**SUPPLIED MATERIAL**:
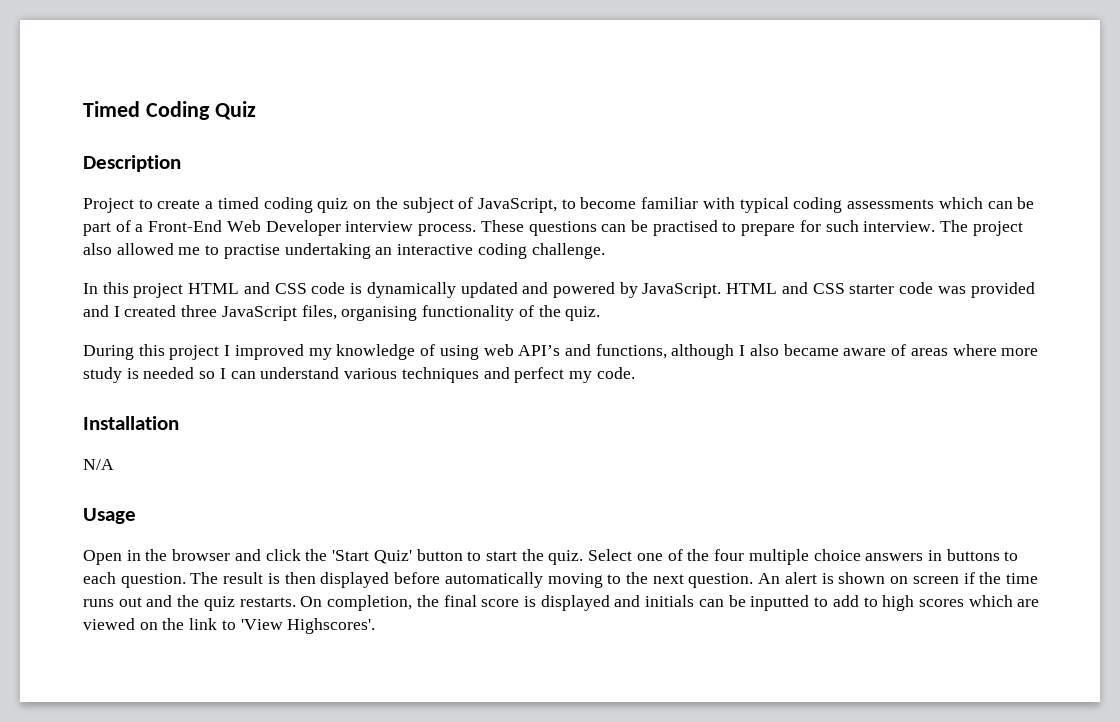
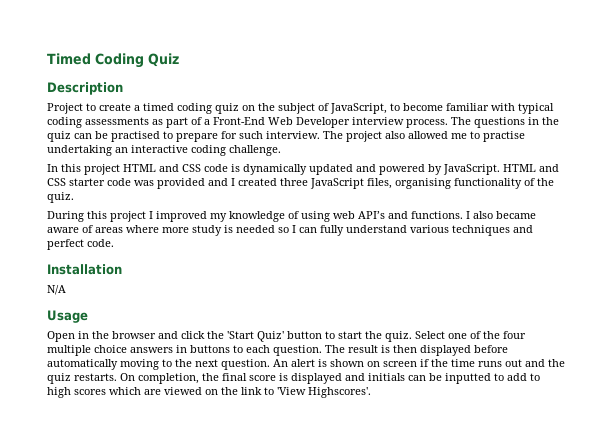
- Project to create a timed coding quiz on the subject of JavaScript, to become familiar with typical coding assessments which can be part of a Front-End Web Developer interview process.
+ Project to create a timed coding quiz on the subject of JavaScript, to become familiar with typical coding assessments as part of a Front-End Web Developer interview process.
- These questions can be practised to prepare for such interview.
+ The questions in the quiz can be practised to prepare for such interview.
- During this project I improved my knowledge of using web API’s and functions, although I also became aware of areas where more study is needed so I can understand various techniques and perfect my code.
+ During this project I improved my knowledge of using web API’s and functions. I also became aware of areas where more study is needed so I can fully understand various techniques and perfect code.

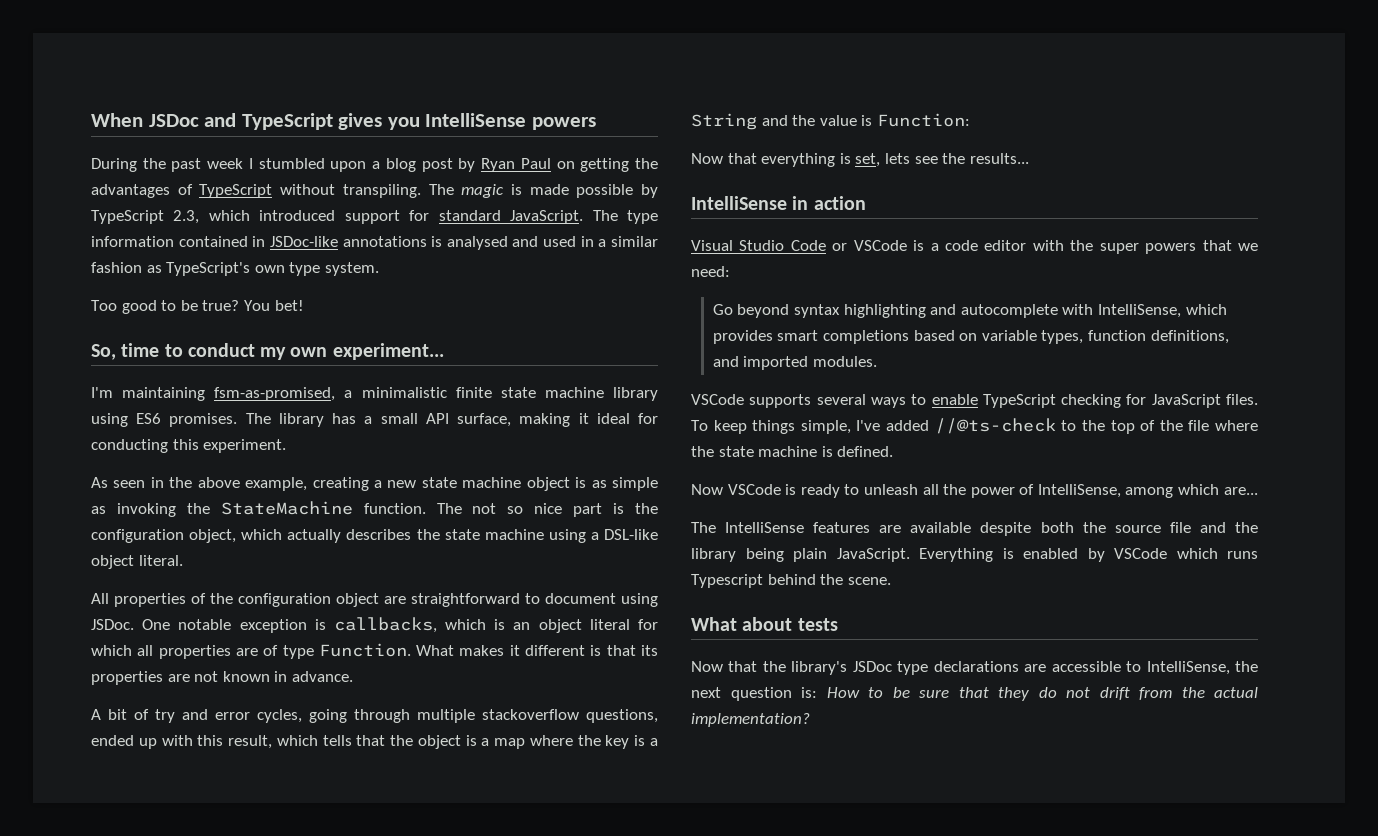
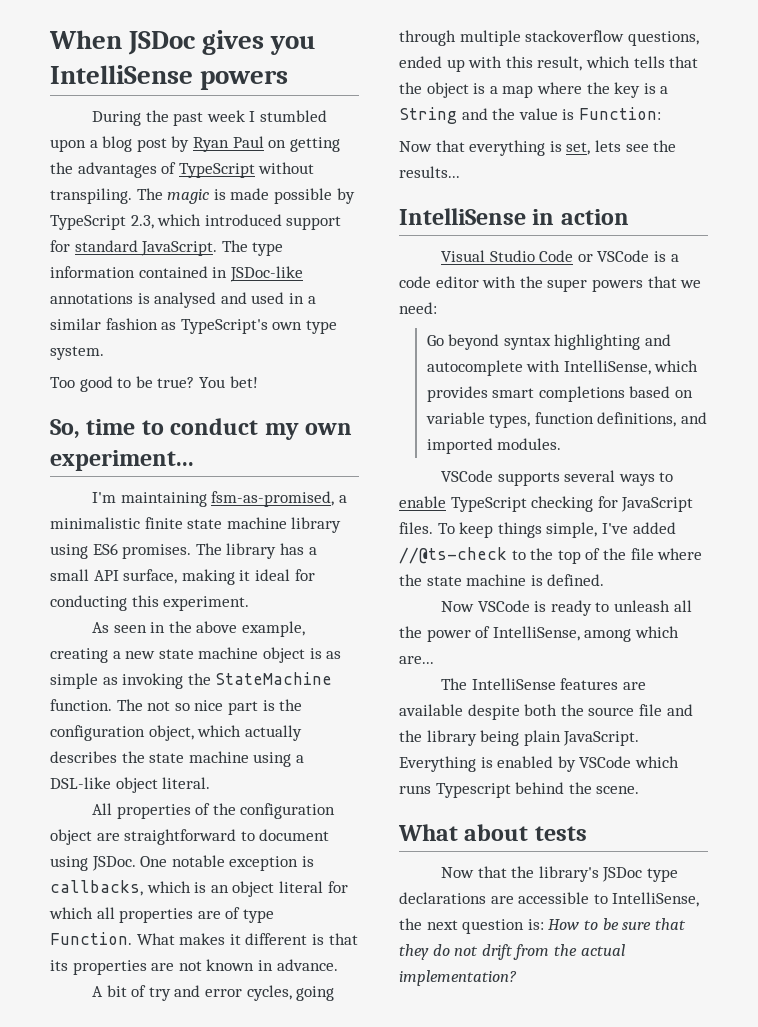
- When JSDoc and TypeScript gives you IntelliSense powers
+ When JSDoc gives you IntelliSense powers

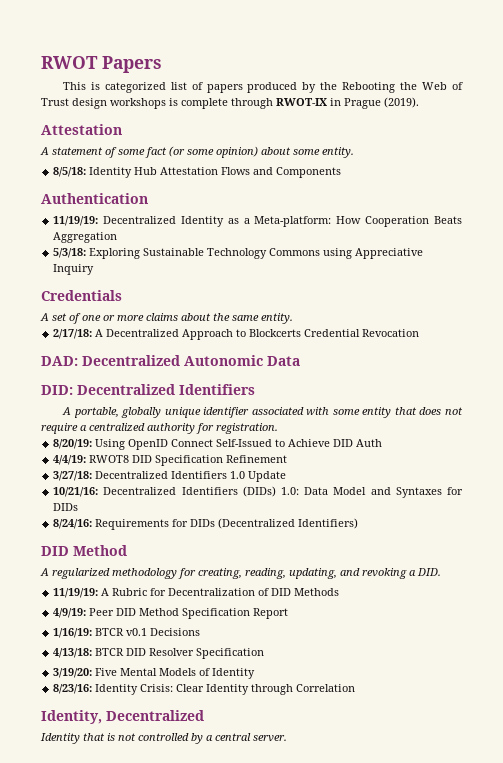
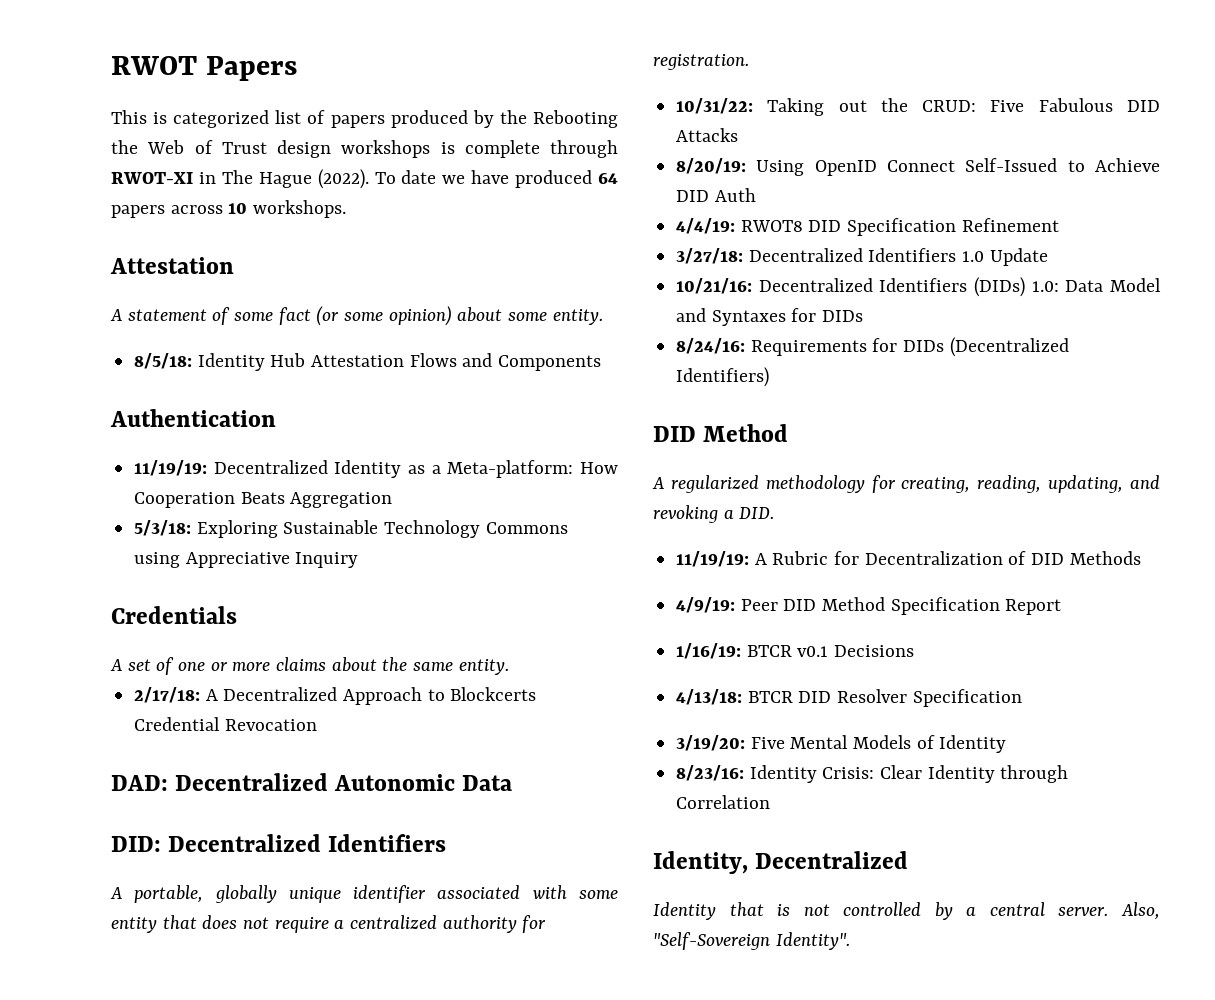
- This is categorized list of papers produced by the Rebooting the Web of Trust design workshops is complete through RWOT-IX in Prague (2019).
+ This is categorized list of papers produced by the Rebooting the Web of Trust design workshops is complete through RWOT-XI in The Hague (2022). To date we have produced 64 papers across 10 workshops.
+ 10/31/22: Taking out the CRUD: Five Fabulous DID Attacks
+ Also, "Self-Sovereign Identity".

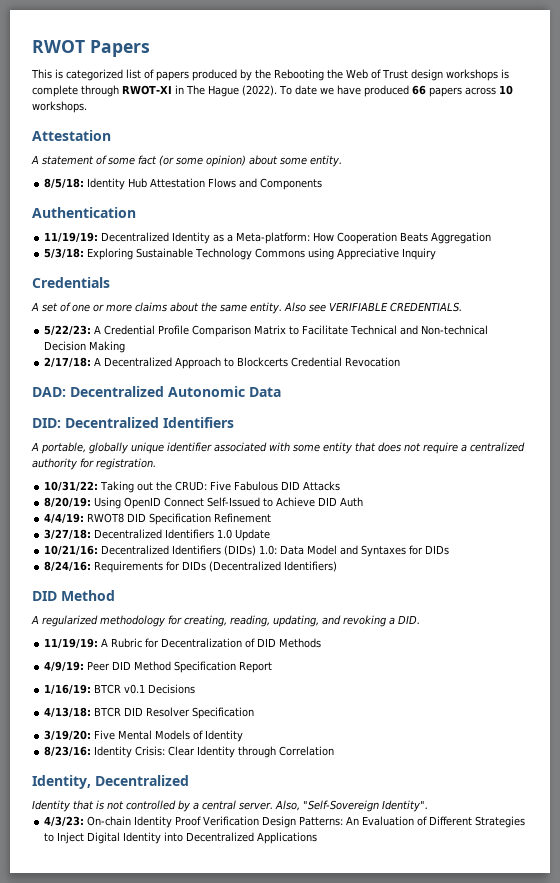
- To date we have produced 64 papers across 10 workshops.
+ To date we have produced 66 papers across 10 workshops.
+ Also see VERIFIABLE CREDENTIALS.
+ 5/22/23: A Credential Profile Comparison Matrix to Facilitate Technical and Non-technical Decision Making
+ 4/3/23: On-chain Identity Proof Verification Design Patterns: An Evaluation of Different Strategies to Inject Digital Identity into Decentralized Applications

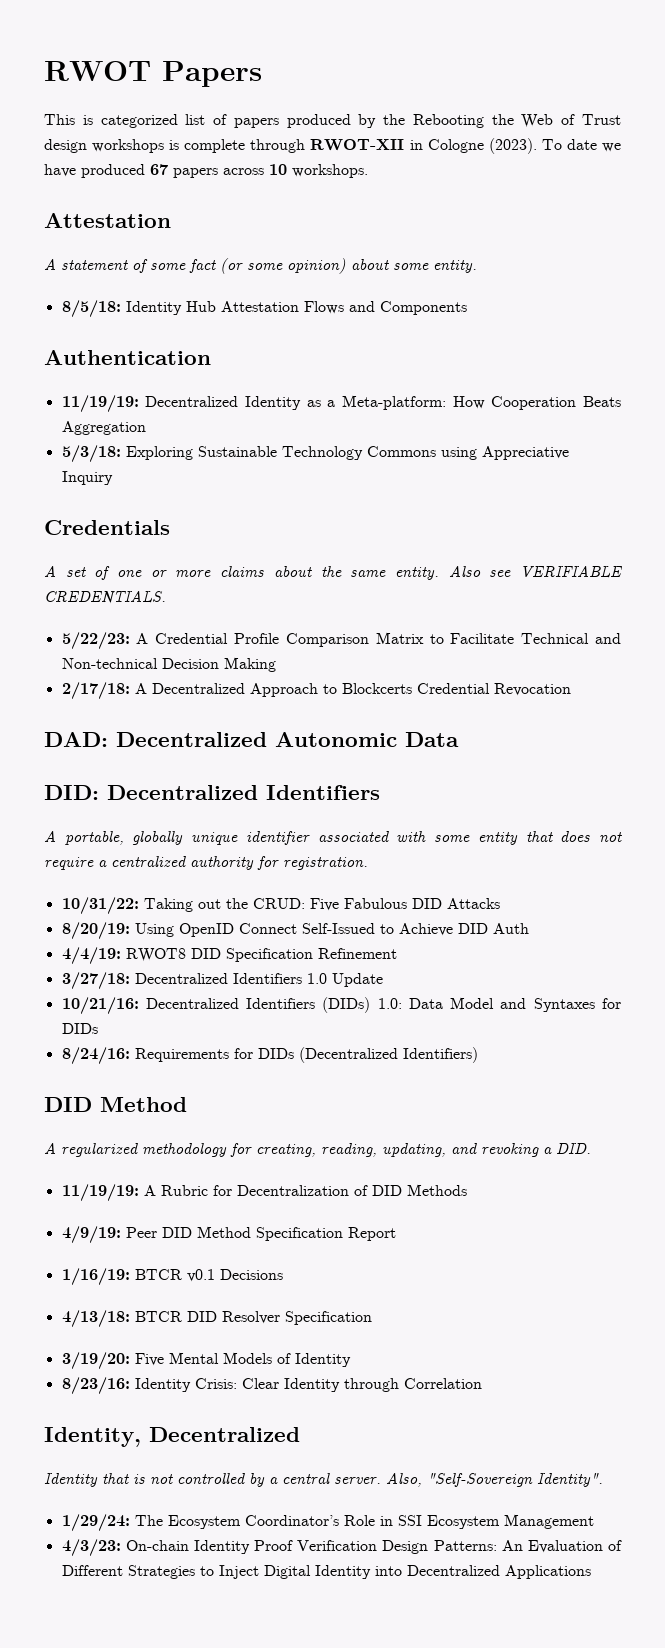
- This is categorized list of papers produced by the Rebooting the Web of Trust design workshops is complete through RWOT-XI in The Hague (2022).
+ This is categorized list of papers produced by the Rebooting the Web of Trust design workshops is complete through RWOT-XII in Cologne (2023).
- To date we have produced 66 papers across 10 workshops.
+ To date we have produced 67 papers across 10 workshops.
+ 1/29/24: The Ecosystem Coordinator’s Role in SSI Ecosystem Management

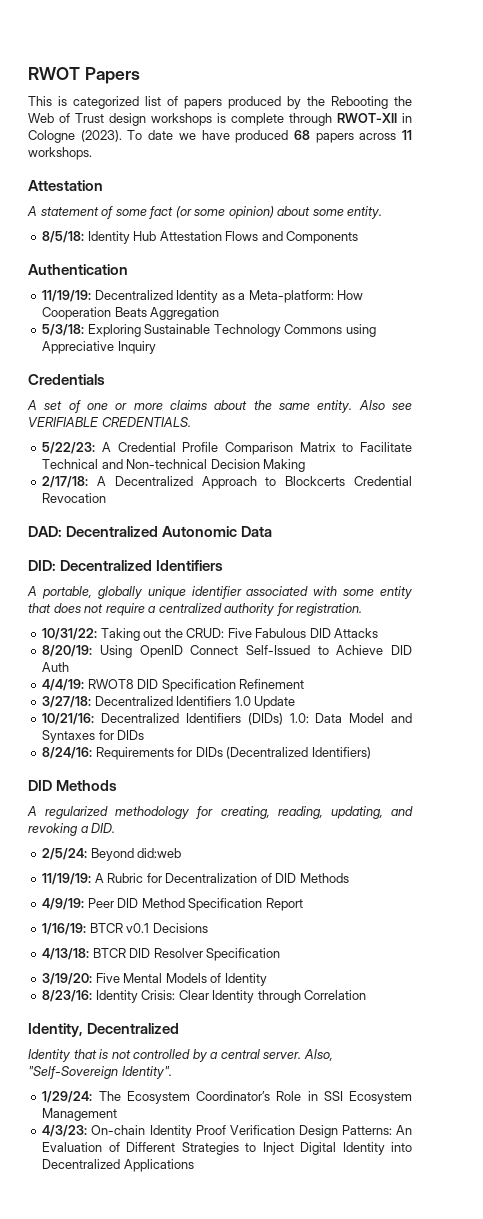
- To date we have produced 67 papers across 10 workshops.
+ To date we have produced 68 papers across 11 workshops.
  8/24/16: Requirements for DIDs (Decentralized Identifiers)
- DID Method
+ DID Methods
+ 2/5/24: Beyond did:web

**EXERCISE BRIEF**:
Every line above must be printed again exactly, pictures excluded.

**RESULT OF THIS TASK**:
- Project to create a timed coding quiz on the subject of JavaScript, to become familiar with typical coding assessments which can be part of a Front-End Web Developer interview process.
+ Project to create a timed coding quiz on the subject of JavaScript, to become familiar with typical coding assessments as part of a Front-End Web Developer interview process.
- These questions can be practised to prepare for such interview.
+ The questions in the quiz can be practised to prepare for such interview.
- During this project I improved my knowledge of using web API’s and functions, although I also became aware of areas where more study is needed so I can understand various techniques and perfect my code.
+ During this project I improved my knowledge of using web API’s and functions. I also became aware of areas where more study is needed so I can fully understand various techniques and perfect code.

- When JSDoc and TypeScript gives you IntelliSense powers
+ When JSDoc gives you IntelliSense powers

- This is categorized list of papers produced by the Rebooting the Web of Trust design workshops is complete through RWOT-IX in Prague (2019).
+ This is categorized list of papers produced by the Rebooting the Web of Trust design workshops is complete through RWOT-XI in The Hague (2022). To date we have produced 64 papers across 10 workshops.
+ 10/31/22: Taking out the CRUD: Five Fabulous DID Attacks
+ Also, "Self-Sovereign Identity".

- To date we have produced 64 papers across 10 workshops.
+ To date we have produced 66 papers across 10 workshops.
+ Also see VERIFIABLE CREDENTIALS.
+ 5/22/23: A Credential Profile Comparison Matrix to Facilitate Technical and Non-technical Decision Making
+ 4/3/23: On-chain Identity Proof Verification Design Patterns: An Evaluation of Different Strategies to Inject Digital Identity into Decentralized Applications

- This is categorized list of papers produced by the Rebooting the Web of Trust design workshops is complete through RWOT-XI in The Hague (2022).
+ This is categorized list of papers produced by the Rebooting the Web of Trust design workshops is complete through RWOT-XII in Cologne (2023).
- To date we have produced 66 papers across 10 workshops.
+ To date we have produced 67 papers across 10 workshops.
+ 1/29/24: The Ecosystem Coordinator’s Role in SSI Ecosystem Management

- To date we have produced 67 papers across 10 workshops.
+ To date we have produced 68 papers across 11 workshops.
  8/24/16: Requirements for DIDs (Decentralized Identifiers)
- DID Method
+ DID Methods
+ 2/5/24: Beyond did:web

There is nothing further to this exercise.